Mais la plateforme immobilière Realo, le partenaire du dernier guide Immo de Trends-Tendances, dresse un portrait différent. Puisqu’il compare un même type de biens dans le temps. En l’occurrence, en Wallonie, une maison unifamiliale de 170 m², construite il y a 30 à 45 ans, avec trois chambres, un jardin et un PEB E. Et ce baromètre ne constate qu’une augmentation de 2,99% contre 2,80% en Flandre et 2,82% au niveau national, soit une différence minime.

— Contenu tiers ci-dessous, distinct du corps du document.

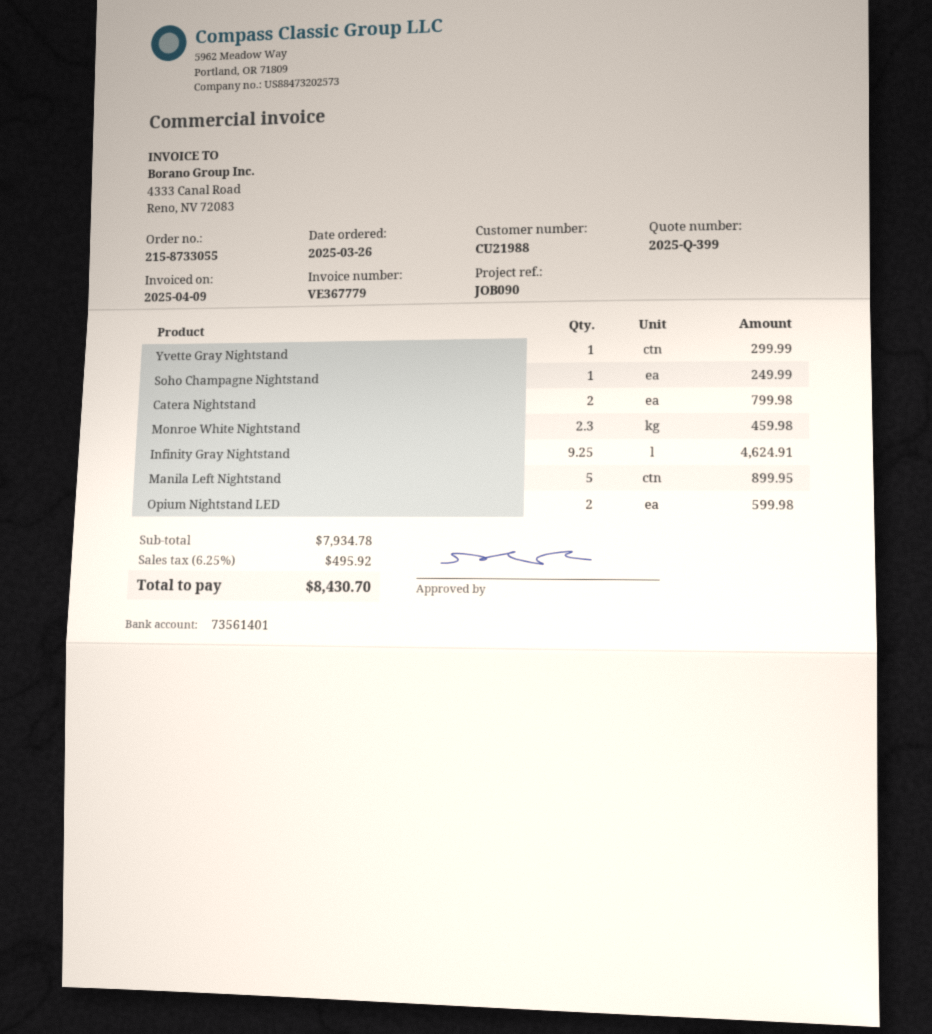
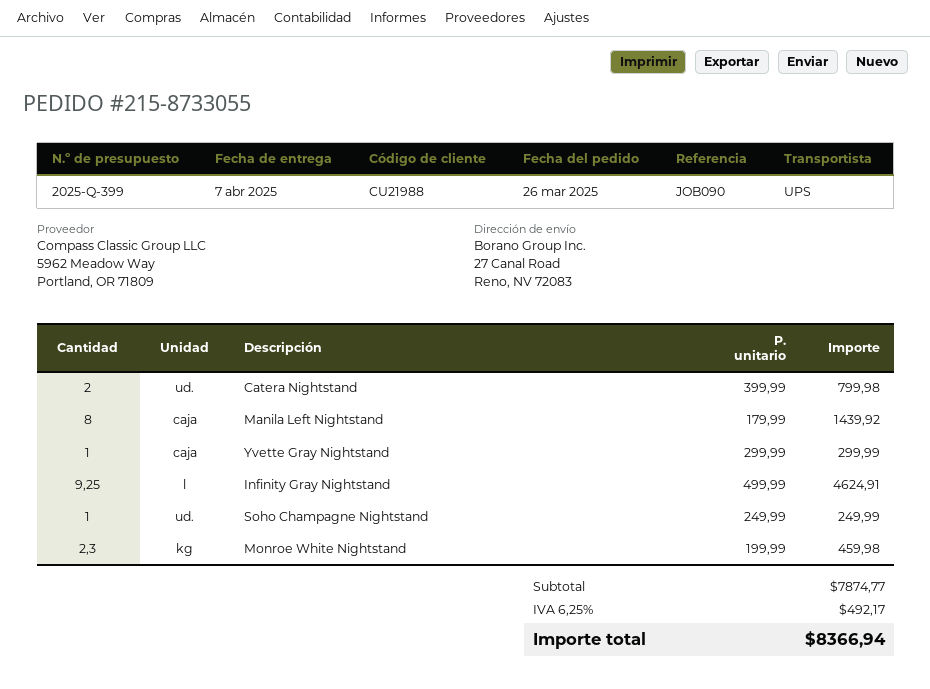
Manila Left Nightstand: 5 for 899.95 -> 8 for 1439.92
Opium Nightstand LED: 2 for 599.98 -> none
subtotal: 7934.78 -> 7874.77
tax: 6.25% = 495.92 -> 6.25% = 492.17
total: 8430.70 -> 8366.94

Précision importante : ce baromètre se base sur les prix voulus par les vendeurs (chiffres d’Immoweb) et non sur les prix définitifs après négociations (chiffres des notaires). Mais comme on l’a vu, les négociations sont moins intenses pour certains types de biens. On peut donc considérer que bon nombre d’acheteurs ont gardé une capacité d’achat supérieur à la hausse des prix.
Les primo-acquéreurs
D’autres nuances relativisent l’impact des droits d’enregistrement sur les prix. Comme un possible rattrapage du marché wallon par rapport au marché flamand. Dans le baromètre des notaires, on voit par exemple que le prix moyen d’une maison en Flandre s’est apprécié de 2,5% en 2024 et de 3% en 2023, contre une baisse -0,8% et une hausse de 2%, respectivement, au sud du pays.
La baisse des droits d’enregistrement permet également de moins débourser d’argent à la signature, et donc de renforcer sa capacité d’emprunt à la banque. Sans oublier qu’une hausse de prix signifie aussi une potentielle augmentation du patrimoine pour l’acheteur, en cas de revente.

Plus fondamentalement, “la cible des très jeunes est bien atteinte“, ajoute Adrien Dolimont, qui porte notre attention sur un autre point du baromètre des notaires. En effet, la part des acheteurs entre 18 et 25 ans est passée de 8% en 2021 à 22% en 2025.
Le libéral souligne enfin un dernier point : la hausse des prix est sur une tendance baissière. C’est aussi ce qu’explique Sophie Maquet, notaire et porte-parole de notaires.be : “La hausse des prix tend à se modérer en Wallonie” : de +17,8 % au premier trimestre à +13,4 % au premier semestre. “Comme toute modification fiscale, il y a toujours des effets de perturbation. Et après, ça s’équilibre sur le long terme”, veut se rassurer Adrien Dolimont.
Le même taux pour tous : un désir de simplifier
Une critique de l’opposition reste toutefois valable : ce sont les plus gros portefeuilles qui bénéficient potentiellement le plus de la baisse des droits d’enregistrement.
Pourquoi ne pas avoir appliqué un taux de 3% pour les biens modestes et de 6%, par exemple, pour les autres biens ? « On voulait vraiment rendre les choses plus simples, keep it simple, parce qu’il y avait déjà trop de mécanismes, trop de difficultés. En outre, se baser sur le cadastre n’est pas équitable. Des biens plus luxueux peuvent avoir un revenu cadastral plus bas que des nouvelles constructions modestes.”
Et mettre un plafond ? “Ce n’est pas équitable non plus. Les valeurs immobilières varient trop selon les régions, par exemple entre le Hainaut et le Brabant wallon.”